CaseInsensitiveString is not a bad idea depends on your use, as long as you don't expect it to work together with String.

You may convert a CaseInsensitiveString to a String, or vice-versa, and that's all you should do.

Problem will happen if you try to do something like

class CaseInsensitiveString {
  private String value;

  public boolean equals(Object o) {
    // .....
    if (o instanceof String) {
      return value.equalsIgnoreCase((String) o);
    }
  }
}

You are doomed to fail if you are going to make your CaseInsensitiveString corporate with normal String, because you will be violating symmetric-ness and transitive-ness for equals() (and other contracts)

However, please ask yourself, in what case you really need this CaseInsensitiveString which it is not suitable to use String.CASE_INSENSITIVE_ORDER ? I bet not many case.

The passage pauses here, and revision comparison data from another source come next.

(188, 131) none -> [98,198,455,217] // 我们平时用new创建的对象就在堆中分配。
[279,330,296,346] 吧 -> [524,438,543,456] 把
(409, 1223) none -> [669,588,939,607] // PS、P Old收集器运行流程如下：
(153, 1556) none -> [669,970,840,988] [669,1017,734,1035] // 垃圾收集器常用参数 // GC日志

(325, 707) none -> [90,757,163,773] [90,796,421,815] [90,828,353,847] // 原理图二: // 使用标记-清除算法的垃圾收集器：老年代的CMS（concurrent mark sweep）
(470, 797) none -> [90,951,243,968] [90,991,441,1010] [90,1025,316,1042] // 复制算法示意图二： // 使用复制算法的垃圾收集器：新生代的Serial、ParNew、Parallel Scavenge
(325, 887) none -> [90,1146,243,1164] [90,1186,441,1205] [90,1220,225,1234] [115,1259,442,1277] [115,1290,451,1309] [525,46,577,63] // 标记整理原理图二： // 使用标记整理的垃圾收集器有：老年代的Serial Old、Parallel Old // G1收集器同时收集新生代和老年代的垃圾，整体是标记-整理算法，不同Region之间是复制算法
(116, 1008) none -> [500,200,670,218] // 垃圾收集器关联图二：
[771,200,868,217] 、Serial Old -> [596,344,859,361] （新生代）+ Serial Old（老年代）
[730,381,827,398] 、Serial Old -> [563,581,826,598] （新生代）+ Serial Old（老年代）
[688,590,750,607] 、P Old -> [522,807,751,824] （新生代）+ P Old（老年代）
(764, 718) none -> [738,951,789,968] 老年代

I am sure there will be case that worth having this special class, but ask yourself first.

Adrian Shum
  • 1,095
  • 7
  • 11
2

Explicitly creating types in your domain/model is very good practice. Like Maxpm said it is self documenting. Also a big plus: people can't (by accident) use wrong input. The only negative thing it has would be that it will scare off junior (and even some medior) programmers.

Ivo Limmen
  • 279
  • 2
  • 5
1

A CaseInsensitiveString class and its helpers add a lot of code and they will make everything less readable than the String.toLoweCase() method.

CaseInsensitiveString vaName1 = new CaseInsensitiveString('HeLLo');
//... a lot of lines here
CaseInsensitiveString vaName2 = new CaseInsensitiveString('Hello');
//... a lot of lines here
if (varName1.equals(varName2)) ...

is more complex, less self documenting, and less flexible than

String vaName1 = 'HeLLo';
//... a lot of lines here
String vaName2 = 'Hello';
//... a lot of lines here
if (varName1.toLowerCase().equals(varName2.toLowerCase())) ...
Ando
  • 1,071
  • 6
  • 15
0

The most frequently used implementations on the web are case sensitive - XML, JavaScript. In terms of performance, it is always best to use the most appropriate function/property/object for each case.

If you are dealing with structures - XML or JS or similar, case sensitivity is important. It is much faster using system libraries.

If you are dealing with data in a database, as mentioned above the database indexing shall be used for case sensitive/insensitive strings.

If you are handling data on the fly, it is important to make the necessary conversion cost calculation for each string. It is probable that the strings should be compared or sorted somehow.

Alper TÖR
  • 11
  • 1